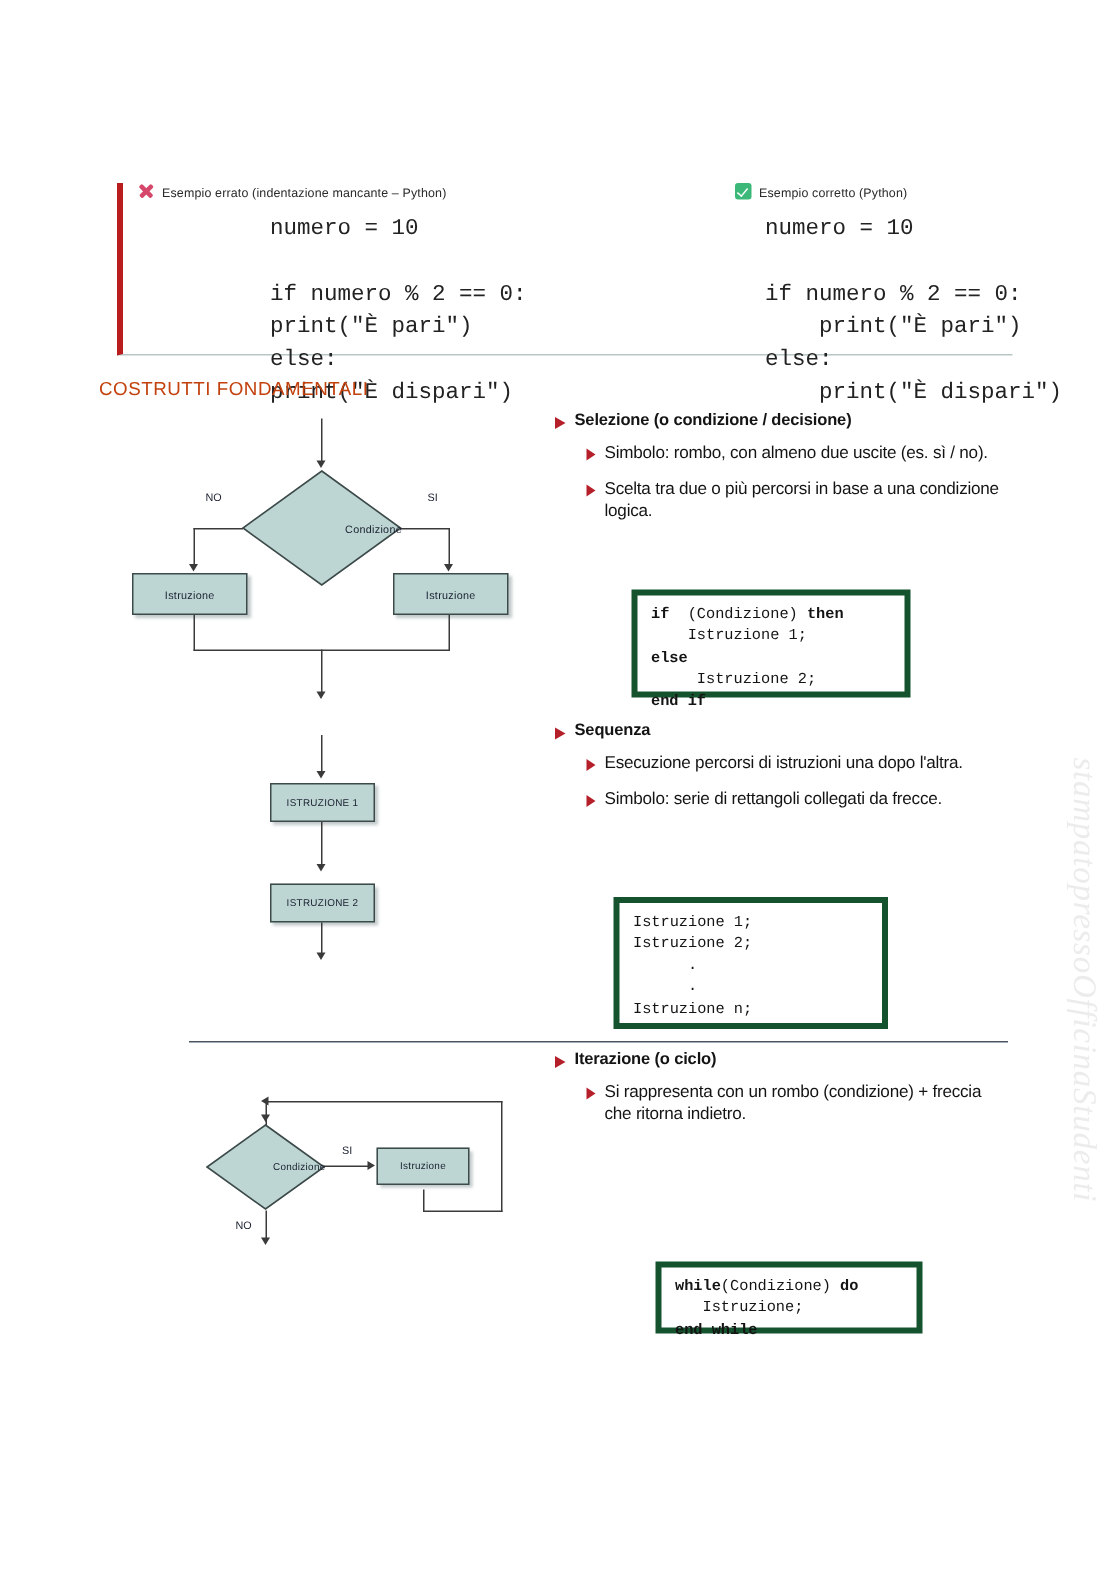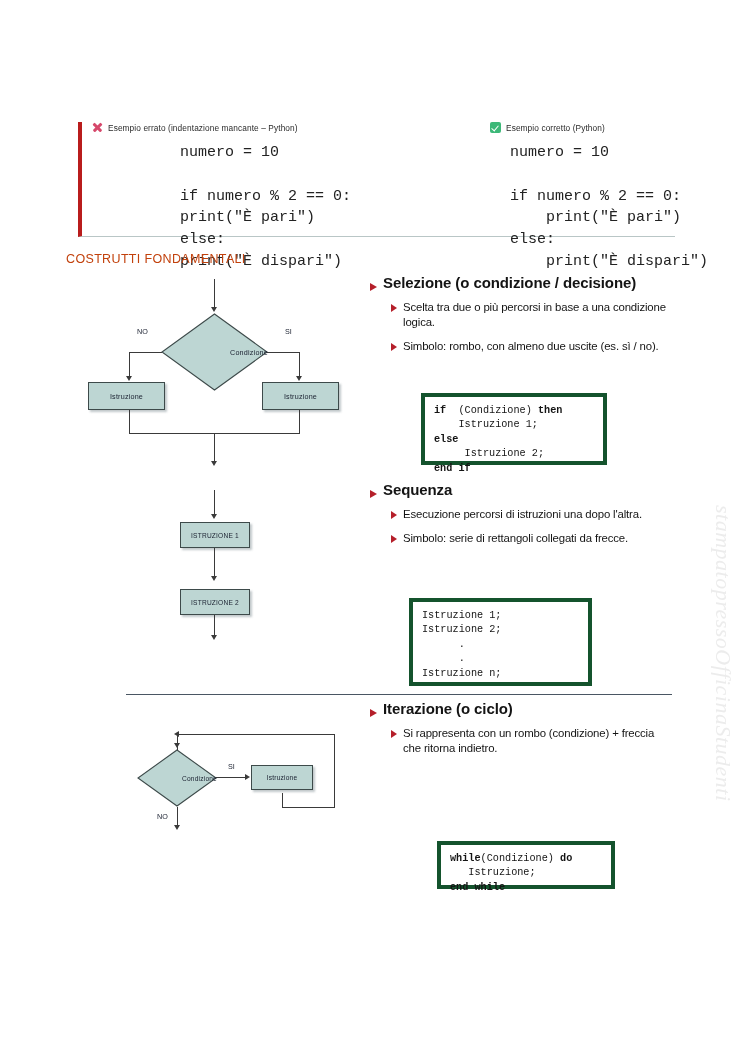--- a/index.html
+++ b/index.html
@@ -134,7 +134,7 @@
     display: flex;
     align-items: flex-end;
     gap: 6px;
-    font-size: 15px;
+    font-size: 11px;
     font-weight: bold;
     color: #141414;
     letter-spacing: -0.1px;

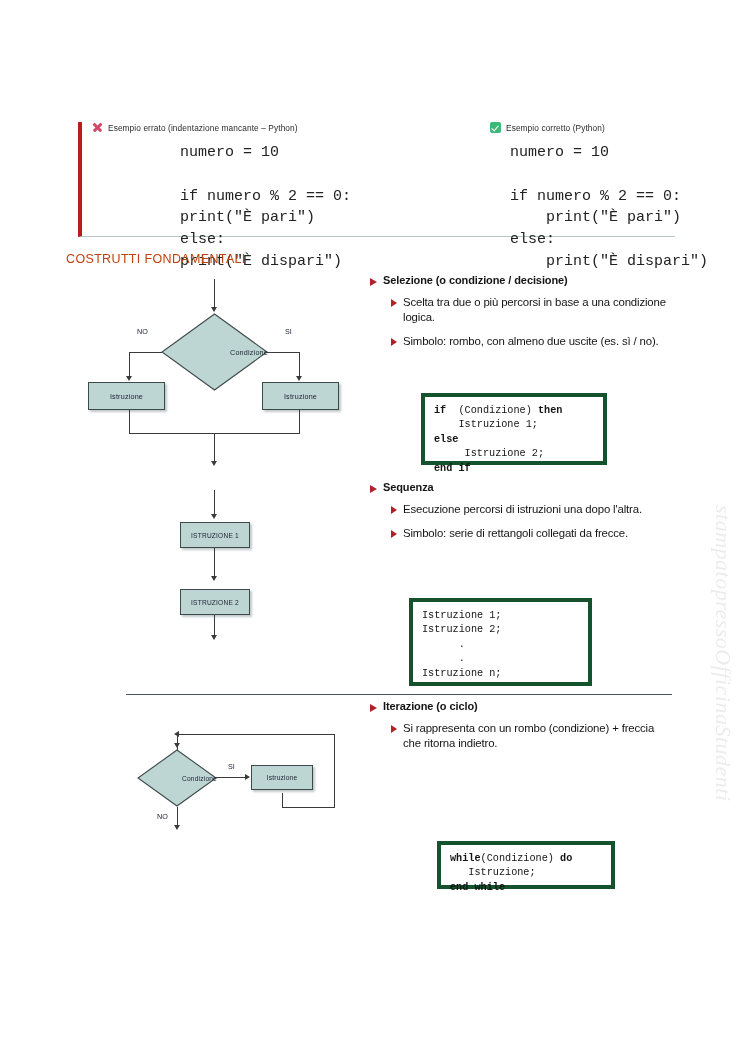--- a/index.html
+++ b/index.html
@@ -293,11 +293,11 @@
   </div>
   <div class="r-sub">
     <span class="tri-sm"></span>
-    <span>Scelta tra due o più percorsi in base a una condizione logica.</span>
+    <span>Simbolo: rombo, con almeno due uscite (es. sì / no).</span>
   </div>
   <div class="r-sub">
     <span class="tri-sm"></span>
-    <span>Simbolo: rombo, con almeno due uscite (es. sì / no).</span>
+    <span>Scelta tra due o più percorsi in base a una condizione logica.</span>
   </div>
 </div>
**********
- **EXERCISE BRIEF**:
Please tally the lines of the material that contain the word "uscite", then give the total alone.

- **RESULT OF THE EXERCISE**:
2